Wednesday, 9 December 2009

FRANK ROTHKAMM – Ghost Of New York

Flux

“The music of ghosts is located here, in the movement from one pitch to the next, in the ambivalence of notes when one note has been left and the next one is not quite yet reached”. Frank Rothkamm - a Los Angeles resident who still remembers the nocturnal shadows of his Manhattan apartment - is a man of clear ideas, even when the images he tries to conjure up through his studio productions are not exactly explicable. There lies the fascination evoked by Ghost Of New York, first instalment of the 3-CD + DVD “Tetralogy”. If this is the inauguration, we’re in for a delightfully misplacing trip.

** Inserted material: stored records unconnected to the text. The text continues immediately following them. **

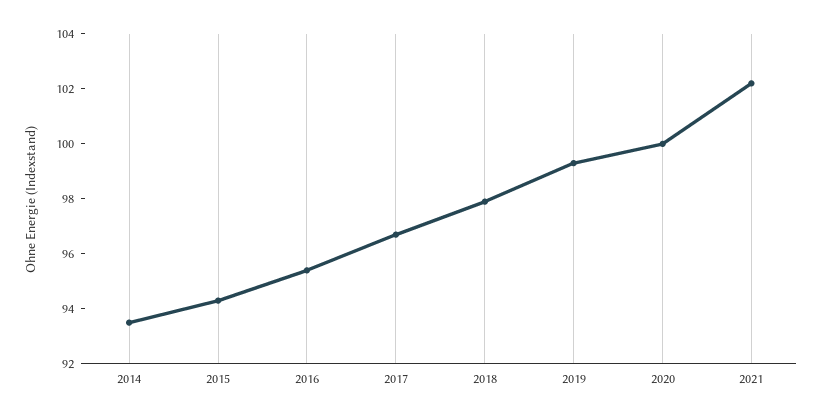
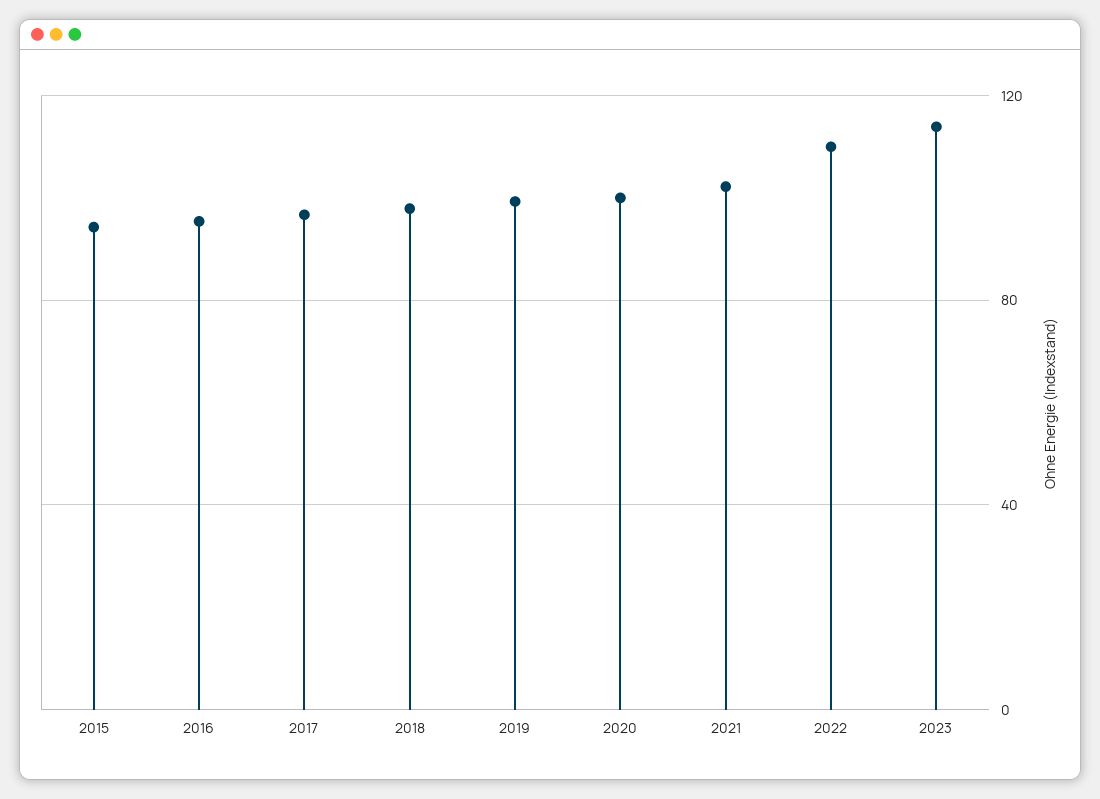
2014: 93.5 -> none
2022: none -> 110
2023: none -> 115

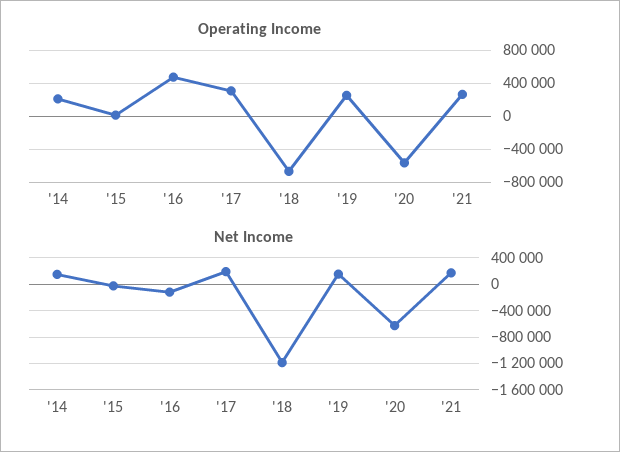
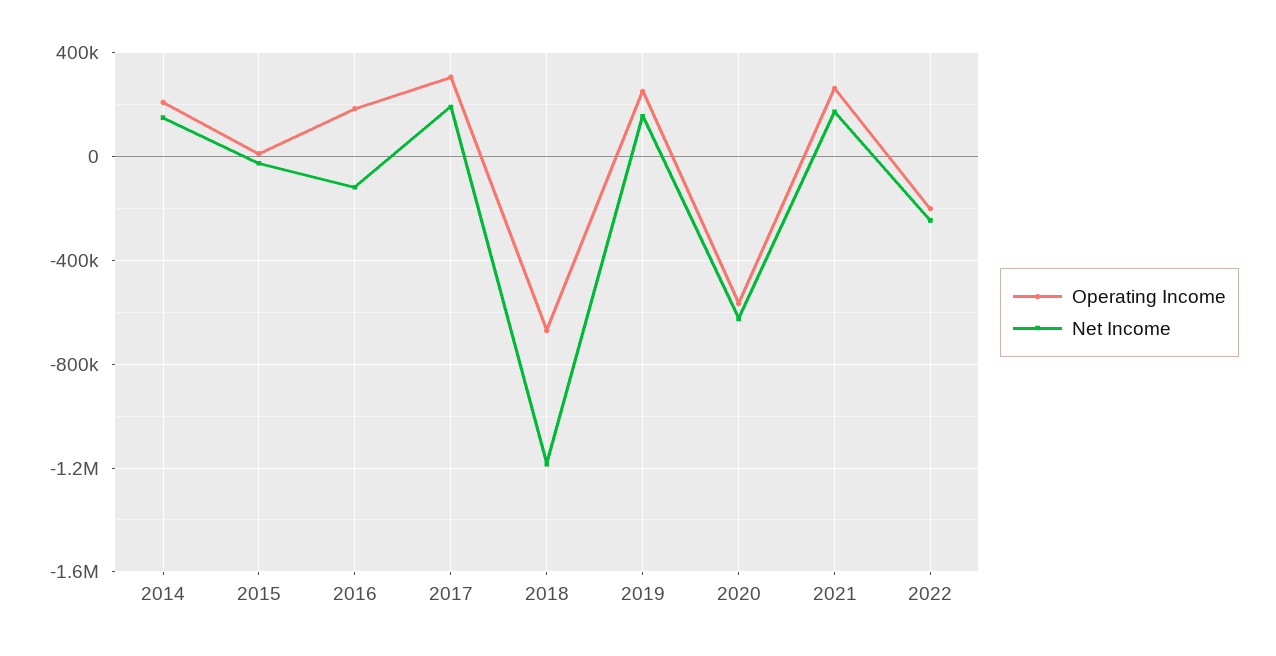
Operating Income, '16: 500000 -> 200000
Operating Income, 2022: none -> -200000
Net Income, 2022: none -> -250000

A limited edition of 333 copies, the duration set at 33’33” (numbers that recall the theoretically universal numerical perfection with which low-cost spiritual leaders usually lecture the aurally impeded, dressing all that wittering with recurrent grammar errors in escalating mnemonic earthquakes) the album consists of five tracks of erratically nonrepresentational music containing the most evident exemplifications of a street man’s failure to realize that Do-Re-Mi-Fa-Sol-La-Si is not the centre of the cosmos. Contrarily to the artist’s habit the sources are not made known to the mortal consumer, though I’m surmising that analogue synthesis and a computerized system might be held responsible for this hymn to the insufficient definition of a liquefied polymorphism.

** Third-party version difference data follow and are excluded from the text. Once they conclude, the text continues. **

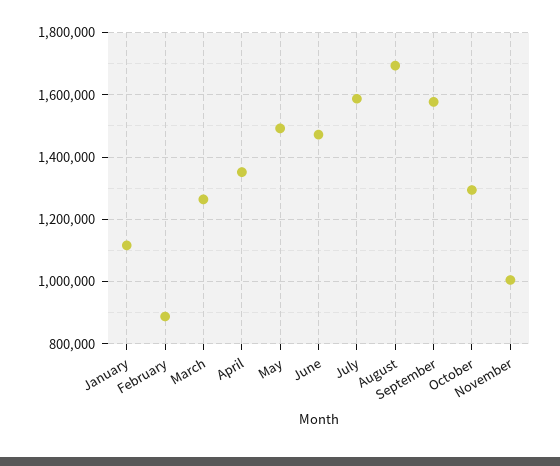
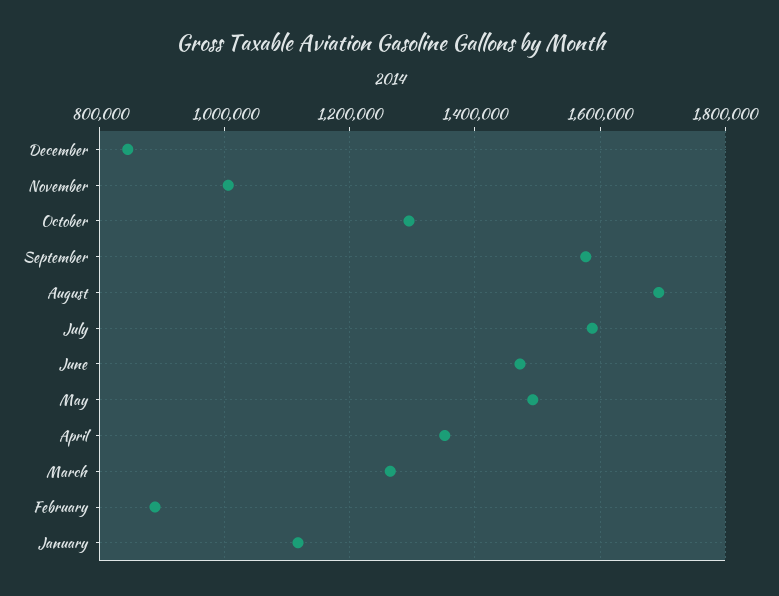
December: none -> 840000

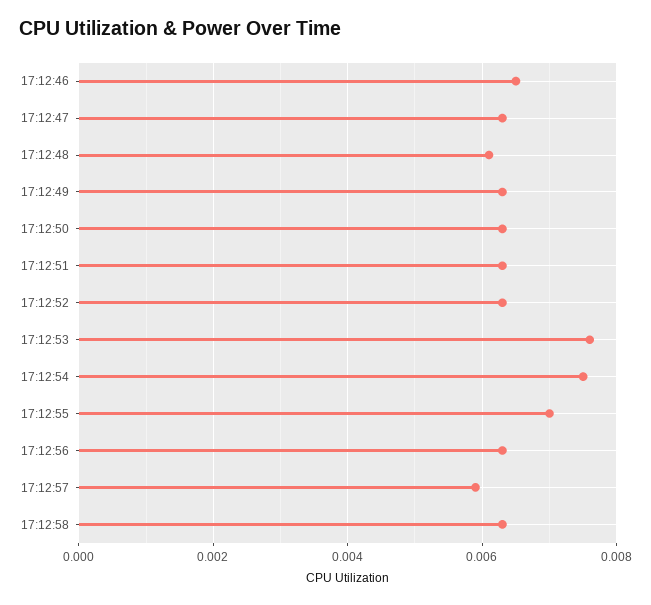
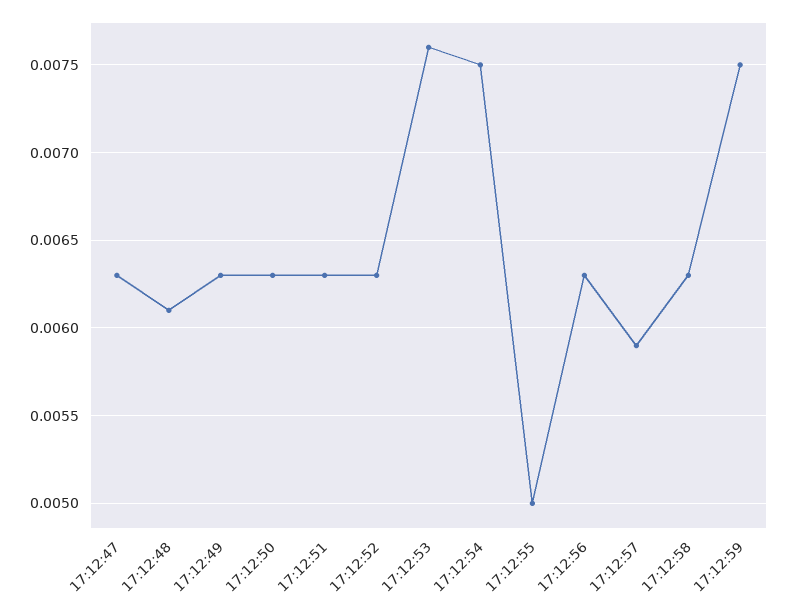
17:12:46: 0.0065 -> none
17:12:55: 0.007 -> 0.005
17:12:59: none -> 0.0075

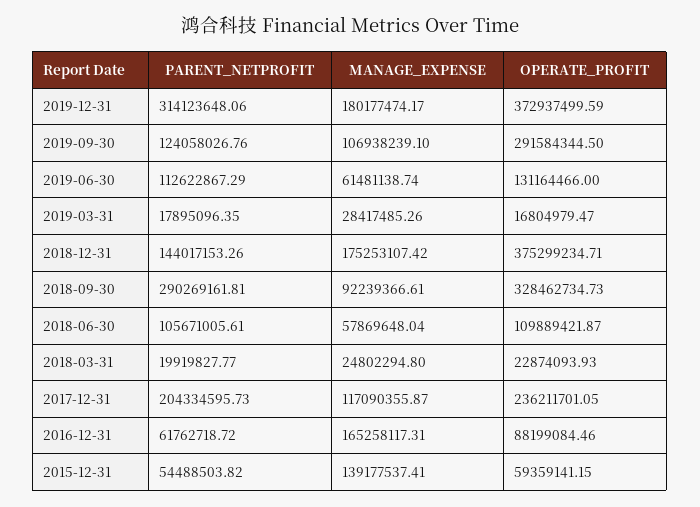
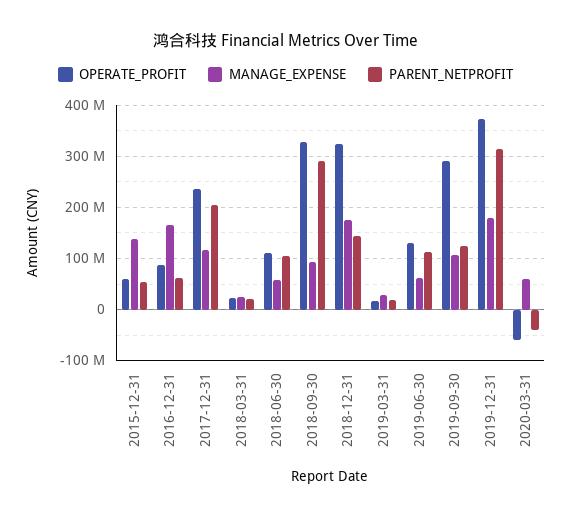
OPERATE_PROFIT, 2018-12-31: 375299234.71 -> 320000000
OPERATE_PROFIT, 2020-03-31: none -> -60000000
MANAGE_EXPENSE, 2020-03-31: none -> 60000000
PARENT_NETPROFIT, 2020-03-31: none -> -40000000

The waves reach for our attention, constantly enticing, teasing us through intangible shapes, irreparable damages already done to that mechanism of reduction to basic constituents which the mind is prone to utilize when unable to recognize what’s happening. Complex draperies replete with bubbling fluids and swirling radiations are alternated with moments of uneasy stagnancy or dawdling levitation (I swear that this term was chosen before realizing that a track is called “Self Levitation Science”). Adjacent ephemeral circumstances fuse in a huge blotch as we drowsily connect the dots of a depressingly plumbeous day and the rerun of a vintage Azumah Nelson fight (whose picture’s colours are also extremely blurred). Does this lethargy mean we’re being hit in the head by these momentous synthetic protuberances? Have African boxers ever pondered about the inadequacy of a common illusionary stereophonic projection? Is the beginning of “The Bethroted Of Wyoming” a mutilated robotic quote of the incipit to Igor Stravinski’s Sacre Du Printemps? Why does this writer always ask questions in Rothkamm-related reviews? Unsolved mysteries, at least for now.

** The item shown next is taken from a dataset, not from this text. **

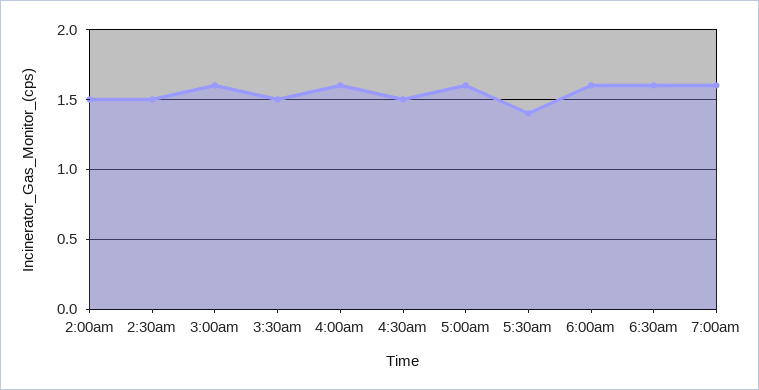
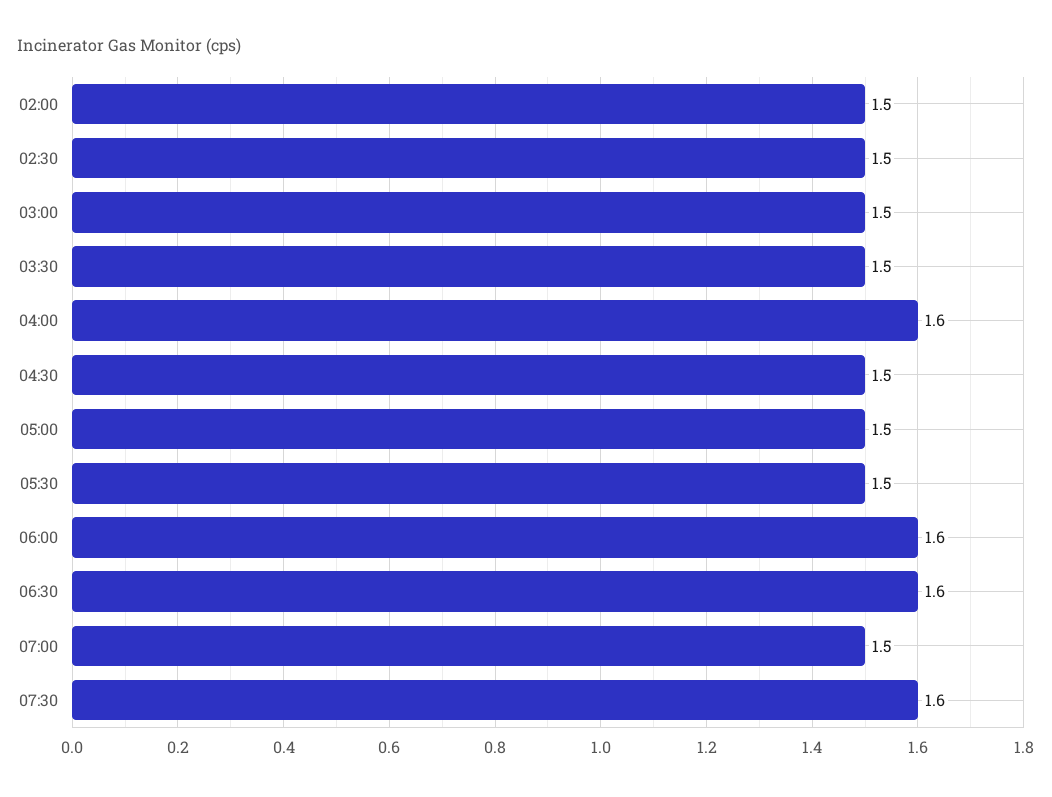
3:00am: 1.6 -> 1.5
5:00am: 1.6 -> 1.5
5:30am: 1.4 -> 1.5
7:00am: 1.6 -> 1.5
07:30: none -> 1.6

Although never antagonistic to the ears, this is not a choice soundtrack for dinner at home with your potential new fiancée, unless she’s a Conehead. This chef exclusively cooks food for thought (well, this is not really true – check this blog), accomplishing the goal via singular accentuations of the aspects of life (translated: “of sound”) that are vaguely readable between the lines, which – as he himself seems to admit in the inner leaflet’s observations – remains a major artistic interest. This is the only type of truth-seeker accepted in my house.